Based on data from its Q4 Pharmaceutical and Biotechnology Outsourcing survey, which included 2619 individuals in outsourcing-facing roles, Nice Insight found distinct differences across customer groups with respect to biologic-based therapies. Seventy-six percent of respondents from both biotech companies and Big Pharma companies, each with an annual outsourcing spend in excess of $50 million, indicated their business is actively engaged in the development of biotherapeutics (see Table I). These customer segments were second only to emerging biotech companies, in which 82% engage in the development of biologic-based therapies. Just over half of the respondents from specialty pharma companies stated their business develops biotherapeutics and only one-third of emerging pharma companies are developing biologic based therapeutics.

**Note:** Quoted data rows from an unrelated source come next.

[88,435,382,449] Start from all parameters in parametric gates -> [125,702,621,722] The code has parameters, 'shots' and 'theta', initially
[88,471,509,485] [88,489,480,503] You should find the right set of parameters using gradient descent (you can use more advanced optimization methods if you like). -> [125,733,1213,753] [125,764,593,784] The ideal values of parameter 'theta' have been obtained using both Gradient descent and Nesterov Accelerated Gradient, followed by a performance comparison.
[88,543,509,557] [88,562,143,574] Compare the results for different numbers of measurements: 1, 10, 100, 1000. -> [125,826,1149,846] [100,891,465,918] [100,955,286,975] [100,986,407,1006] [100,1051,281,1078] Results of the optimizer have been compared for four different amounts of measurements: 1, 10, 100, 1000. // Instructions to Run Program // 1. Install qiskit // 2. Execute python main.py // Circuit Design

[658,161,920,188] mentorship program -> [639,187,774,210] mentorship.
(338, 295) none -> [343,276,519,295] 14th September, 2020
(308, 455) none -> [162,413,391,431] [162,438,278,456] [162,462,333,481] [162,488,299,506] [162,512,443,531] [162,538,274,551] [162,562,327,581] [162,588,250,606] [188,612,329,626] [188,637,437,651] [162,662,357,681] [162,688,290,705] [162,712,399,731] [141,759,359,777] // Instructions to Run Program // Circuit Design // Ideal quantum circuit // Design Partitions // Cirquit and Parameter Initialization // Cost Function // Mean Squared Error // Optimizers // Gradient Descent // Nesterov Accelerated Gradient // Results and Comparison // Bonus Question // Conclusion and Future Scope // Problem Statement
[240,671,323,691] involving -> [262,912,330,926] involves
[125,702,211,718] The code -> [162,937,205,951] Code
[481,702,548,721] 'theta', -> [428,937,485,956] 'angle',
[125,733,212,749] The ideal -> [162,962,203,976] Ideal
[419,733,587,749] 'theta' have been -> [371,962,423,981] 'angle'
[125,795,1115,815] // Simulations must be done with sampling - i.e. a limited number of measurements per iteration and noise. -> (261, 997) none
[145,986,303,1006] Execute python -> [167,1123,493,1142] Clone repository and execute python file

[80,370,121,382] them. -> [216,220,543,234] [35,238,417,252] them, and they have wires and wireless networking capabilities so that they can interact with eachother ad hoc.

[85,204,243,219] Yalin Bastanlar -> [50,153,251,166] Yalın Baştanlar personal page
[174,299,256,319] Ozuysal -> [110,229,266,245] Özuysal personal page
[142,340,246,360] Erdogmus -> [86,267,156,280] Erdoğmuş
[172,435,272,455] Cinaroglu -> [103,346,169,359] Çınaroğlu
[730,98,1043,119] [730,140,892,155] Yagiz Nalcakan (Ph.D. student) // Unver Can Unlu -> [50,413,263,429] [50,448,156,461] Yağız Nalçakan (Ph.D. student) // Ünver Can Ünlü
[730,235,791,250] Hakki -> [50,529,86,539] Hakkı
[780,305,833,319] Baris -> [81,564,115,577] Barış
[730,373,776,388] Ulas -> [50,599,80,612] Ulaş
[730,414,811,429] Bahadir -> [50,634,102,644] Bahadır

Table I: 2012 trends towards biomanufacturing. Numbers 1â5 indicate the rank order of the relevance of the category of biologic based therapy within the development for each segment covered, with 1 being most relevant and 5 being the least.
Big Pharma, biotech, and emerging pharma segments are in accordance, with monoclonal antibodies taking top priority, whereas the specialty pharma and emerging biotech segments indicated protein-based therapeutics as their top priority. Enzyme, hormone, and peptide-based therapeutics followed in sequence with respect to relevance across the segments. As mentioned above, standardization is an industry-wide goal when it comes to the development of biologic-based therapies. This was supported by Nice Insight's research, in which 82% of specialty pharma companies engaged in biotherapeutic development stated their organization was trying to standardize the process and 92% of Big Pharma companies stated the same.
On average, the biotech and emerging biotech segments indicated that a slightly larger portion of their outsourcing budget was allocated to large molecule projects, spending 60% and 56% on biologic outsourcing, respectively. Big Pharma followed closely behind, allocating 53% of their budgets to biomanufacturing. Specialty pharma and emerging pharma were the only segments that had a slightly larger percentage of their budgets allocated to traditional, small-molecule projects, with 49% and 47% allocated to biologics.
Trends in biomanufacturing are encouraging, as companies with superior process-design capabilities will be able to extract more profit from their operations and thus become more successful. Accordingly, these companies are likely to produce better products that are more aligned with customer needs.